Au 13ème jour de grève, la situation semble complètement bloquée à la chambre de commerce et d'industrie de la Réunion. Dans une conférence de presse tenue lundi 5 mai 2003, le président de la chambre consulaire, Alain Macé, a souligné qu'il n'y aurait plus de négociations "tant que les grévistes ne feront pas de propositions raisonnables".
"Avec 1 558 heures par an et par salarié, nous sommes la chambre de commerce et d'industrie qui travaille le moins par rapport aux autres chambres de métropole et des autres DOM. Les grévistes veulent encore faire baisser ce temps et le ramener à 1 513 heures par an ce n'est pas acceptable" estimait Alain Macé, élu MEDEF (syndicat patronal) et président de la CCIR.
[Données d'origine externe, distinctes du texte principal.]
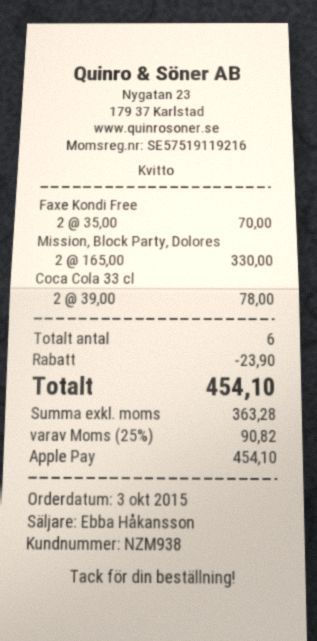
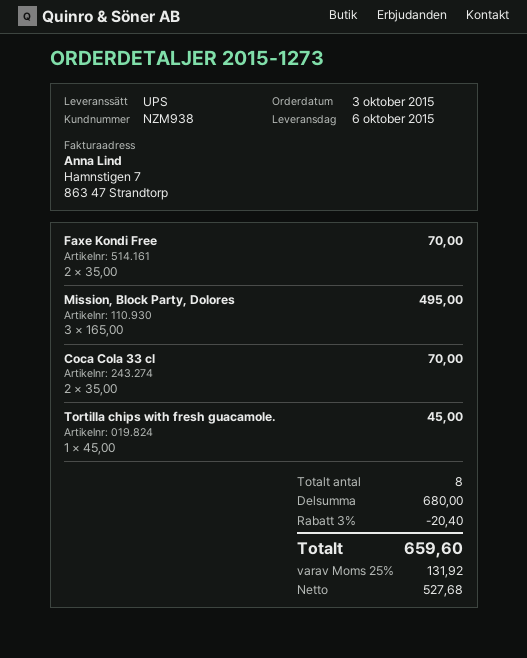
Mission, Block Party, Dolores: 2 x 165.00 = 330.00 -> 3 x 165.00 = 495.00
Coca Cola 33 cl: 2 x 39.00 = 78.00 -> 2 x 35.00 = 70.00
Tortilla chips with fresh guacamole.: none -> 1 x 45.00 = 45.00
total quantity: 6 -> 8
discount: 23.90 -> 20.40
net: 363.28 -> 527.68
tax: 25% = 90.82 -> 25% = 131.92
total: 454.10 -> 659.60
C'est la première fois depuis le début du conflit le mercredi 23 avril dernier, qu'il s'exprime publiquement. "Je ne me cachais pas, simplement j'ai jugé que ce n'était pas à moi d'intervenir directement dans ce conflit mais je suis en contact permanent avec les autres élus" disait-il.
Le reste de son propos était très ferme. "Il est hors de question de baisser encore le temps de travail. La CCI représente des entreprises qui sont toutes aux 35 heures, nous ne pouvons décemment pas leur demander de financer le surcoût de fonctionnement qu'engendrerait un passage aux 34 ou 33 heures pour les salariés de la chambre" expliquait-il avant d'ajouter qu'il était favorable à "un aménagement du temps de travail dans le cadre des 35 heures", notamment avec des horaires modulables. Mais insistait-il "réduire le temps de travail est tout à fait hors de propos".

Le port en grève

Daniel Moreau, l'un des vice-présidents MEDEF de la chambre consulaire, affirmait dans la foulée "tous les syndicats d'entreprises nous apportent leur soutien et nous demande de ne pas céder". Cela à l'exception de la CGPME (syndicat de petites et moyennes entreprises), qui dirigeait par Éric Magamootoo, l'un des principaux opposants d'Alain Macé, s'est insurgé contre "l'intransigeance de la direction de la CCI" et a annoncé qu'il saisirait la chambre régionale des comptes pour vérification des comptes de la CCI.
Regroupés devant le fret à l'aéroport Roland Garros, les grévistes, 95% du personnel n'ont visiblement pas apprécié les propos des élus. Un durcissement du mouvement a été annoncé. Déjà lundi matin, le personnel de la CCI travaillant sur le port se sont mis en grève à leur tour. Les dockers ont déposé un préavis de grève pour mercredi matin.
Depuis le début du mouvement, aucun avion - cargo ne s'est posé dans l'île ce qui commence à poser des problèmes d'approvisionnement notamment dans les chaînes de la grande distribution alimentaire. Si l'enceinte portuaire était à son tour bloquée, la situation pourrait devenir inquiétante pour l'économie de l'île en général.